Download or read book The Map of Time written by Félix J. Palma and published by Simon and Schuster. This book was released on 2011-06-28 with total page 626 pages. Available in PDF, EPUB and Kindle. Book excerpt: This instant New York Times bestselling page-turner features a cast of real and imagined literary characters, cunning intertwined plots, and stars a skeptical H.G. Wells as a time-traveling investigator in Victorian London. Characters real and imaginary come vividly to life in this whimsical triple play of intertwined plots, in which a skeptical H. G. Wells is called upon to investigate purported incidents of time travel and to save lives and literary classics, including Dracula and The Time Machine, from being wiped from existence. What happens if we change history? Félix J. Palma explores this provocative question, weaving a historical fantasy as imaginative as it is exciting—a story full of love and adventure that transports readers from a haunting setting in Victorian London to a magical reality where centuries collide and a writer’s mind seems to pull at all the strings.

Book The Map Across Time

    Book Details:
  • Author : C. S. Lakin
  • Publisher : Gates of Heaven
  • Release : 2011
  • ISBN : 9780899578897
  • Pages : 428 pages

Download or read book The Map Across Time written by C. S. Lakin and published by Gates of Heaven. This book was released on 2011 with total page 428 pages. Available in PDF, EPUB and Kindle. Book excerpt: The Map across Time, a sweeping epic of unfailing love and trust.

Book New Passages

    Book Details:
  • Author : Gail Sheehy
  • Publisher : Ballantine Books
  • Release : 2011-09-28
  • ISBN : 0307763765
  • Pages : 529 pages

Download or read book New Passages written by Gail Sheehy and published by Ballantine Books. This book was released on 2011-09-28 with total page 529 pages. Available in PDF, EPUB and Kindle. Book excerpt: THE #1 NEW YORK TIMES BESTSELLER Millions of readers literally defined their lives through Gail Sheehy's landmark bestseller Passages. Seven years ago she set out to write a sequel, but instead she discovered a historic revolution in the adult life cycle. . . People are taking longer to grow up and much longer to die. A fifty-year-old woman--who remains free of cancer and heart disease-- can expect to see her ninety-second birthday. Men, too, can expect a dramatically lengthened life span. The old demarcations and descriptions of adulthood--beginning at twenty-one and ending at sixty-five--are hopelessly out of date. In New Passages, Gail Sheehy discovers and maps out a completely new frontier--a Second Adulthood in middle life. "Stop and recalculate," Sheehy writes. "Imagine the day you turn forty-five as the infancy of another life." Instead of declining, men and women who embrace a Second Adulthood are progressing through entirely new passages into lives of deeper meaning, renewed playfulness, and creativity--beyond both male and female menopause.
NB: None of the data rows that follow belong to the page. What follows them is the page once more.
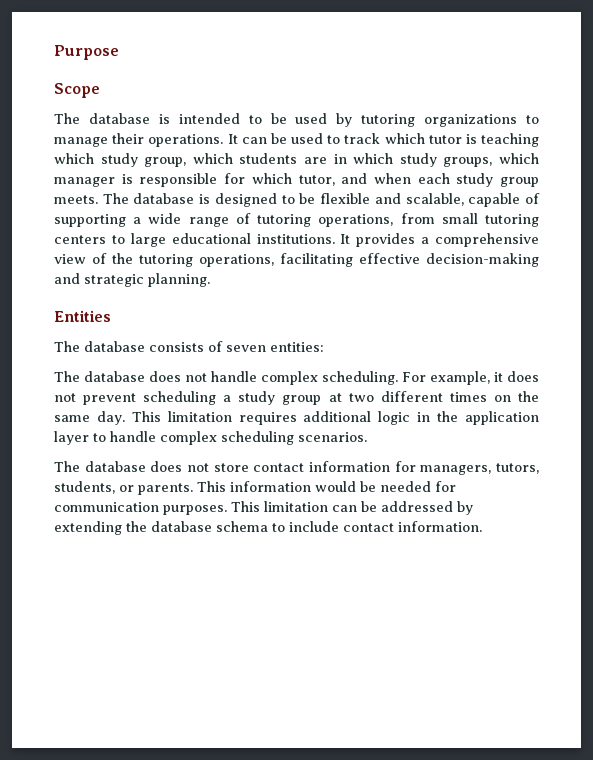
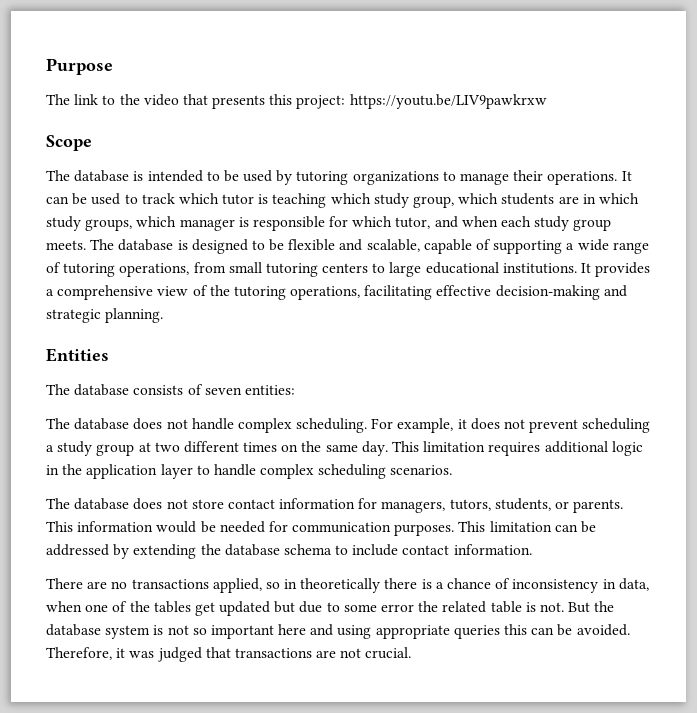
+ The link to the video that presents this project: https://youtu.be/LIV9pawkrxw
+ There are no transactions applied, so in theoretically there is a chance of inconsistency in data, when one of the tables get updated but due to some error the related table is not. But the database system is not so important here and using appropriate queries this can be avoided. Therefore, it was judged that transactions are not crucial.

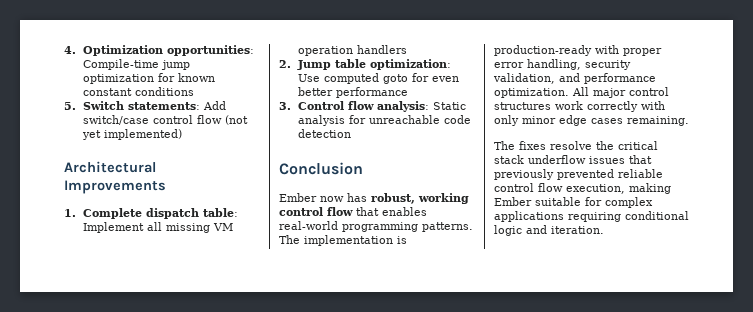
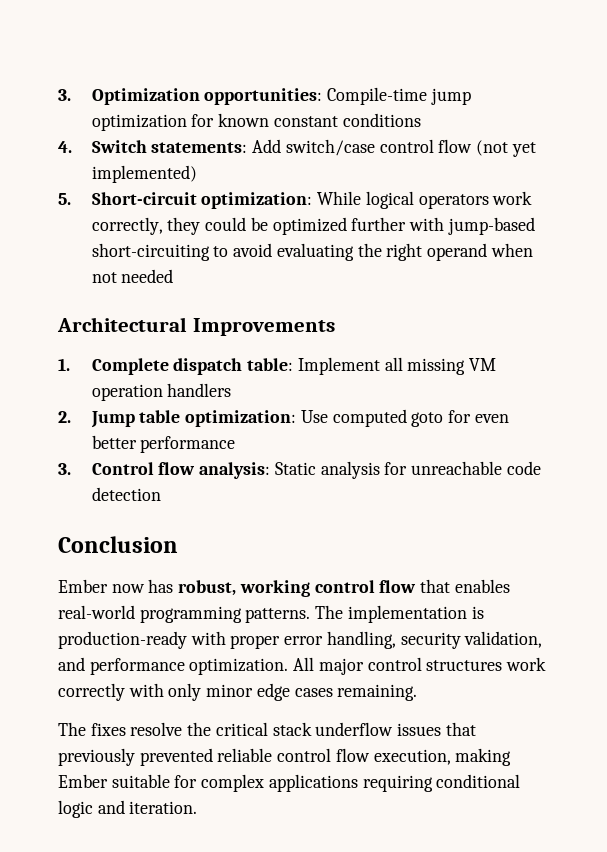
- 4. Optimization opportunities: Compile-time jump optimization for known constant conditions
+ 3. Optimization opportunities: Compile-time jump optimization for known constant conditions
- 5. Switch statements: Add switch/case control flow (not yet implemented)
+ 4. Switch statements: Add switch/case control flow (not yet implemented)
+ 5. Short-circuit optimization: While logical operators work correctly, they could be optimized further with jump-based short-circuiting to avoid evaluating the right operand when not needed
Through hundreds of personal and group interviews, national surveys of professionals and working-class people, and fresh findings extracted from fifty years of U.S. Census reports, Sheehy vividly dramatizes these newly developing stages. Combining the scholar's ability to synthesize data with the novelist's gift for storytelling, she allows us to make sense of our own lives by understanding others like us. New Passages tells us we have the ability to customize our own life cycle. This groundbreaking work is certain to awaken and permanently alter the way we think about ourselves. "SHEEHY CLEARLY STATES IDEAS ABOUT LIFE THAT HAVE NEVER BEFORE BEEN AS CLEARLY STATED." --Los Angeles Times Book Review "AN OPTIMISTIC ANALYSIS OF ADULT DEVELOPMENT IN PESSIMISTIC TIMES. . . It is grounded in the economic and psychological realities that make adult life so complex today." --The New York Times Book Review

Book The Map of Chaos

    Book Details:
  • Author : Félix J. Palma
  • Publisher : Simon and Schuster
  • Release : 2015-06-30
  • ISBN : 1451688202
  • Pages : 4 pages

Download or read book The Map of Chaos written by Félix J. Palma and published by Simon and Schuster. This book was released on 2015-06-30 with total page 4 pages. Available in PDF, EPUB and Kindle. Book excerpt: From the New York Times bestselling author of The Map of Time and The Map of the Sky, the final installment in the award-winning trilogy that The Washington Post called “a big, genre-bending delight.” When the person he loves most dies in tragic circumstances, the mysterious protagonist of The Map of Chaos does all he can to speak to her one last time. A session with a renowned medium seems to offer the only solution, but the experience unleashes terrible forces that bring the world to the brink of disaster. Salvation can only be found in The Map of Chaos, an obscure, hand-written mathematical treatise that he is desperate to uncover. In his search, he is given invaluable help by Sir Arthur Conan Doyle, Lewis Carroll, and of course by H.G. Wells, whose Invisible Man seems to have escaped from the pages of his famous novel to sow terror among mankind. They alone can discover the means to save the world and to find the path that will reunite the lovers separated by death. Proving once again that he is “a master of ingenious plotting” (Kirkus Reviews), Félix J. Palma brings together a cast of real and imagined literary characters in Victorian London, when spiritualism is at its height. The Map of Chaos is a spellbinding adventure that mixes impossible loves, nonstop action, real ghosts, and fake mediums, all while paying homage to the giants of science fiction.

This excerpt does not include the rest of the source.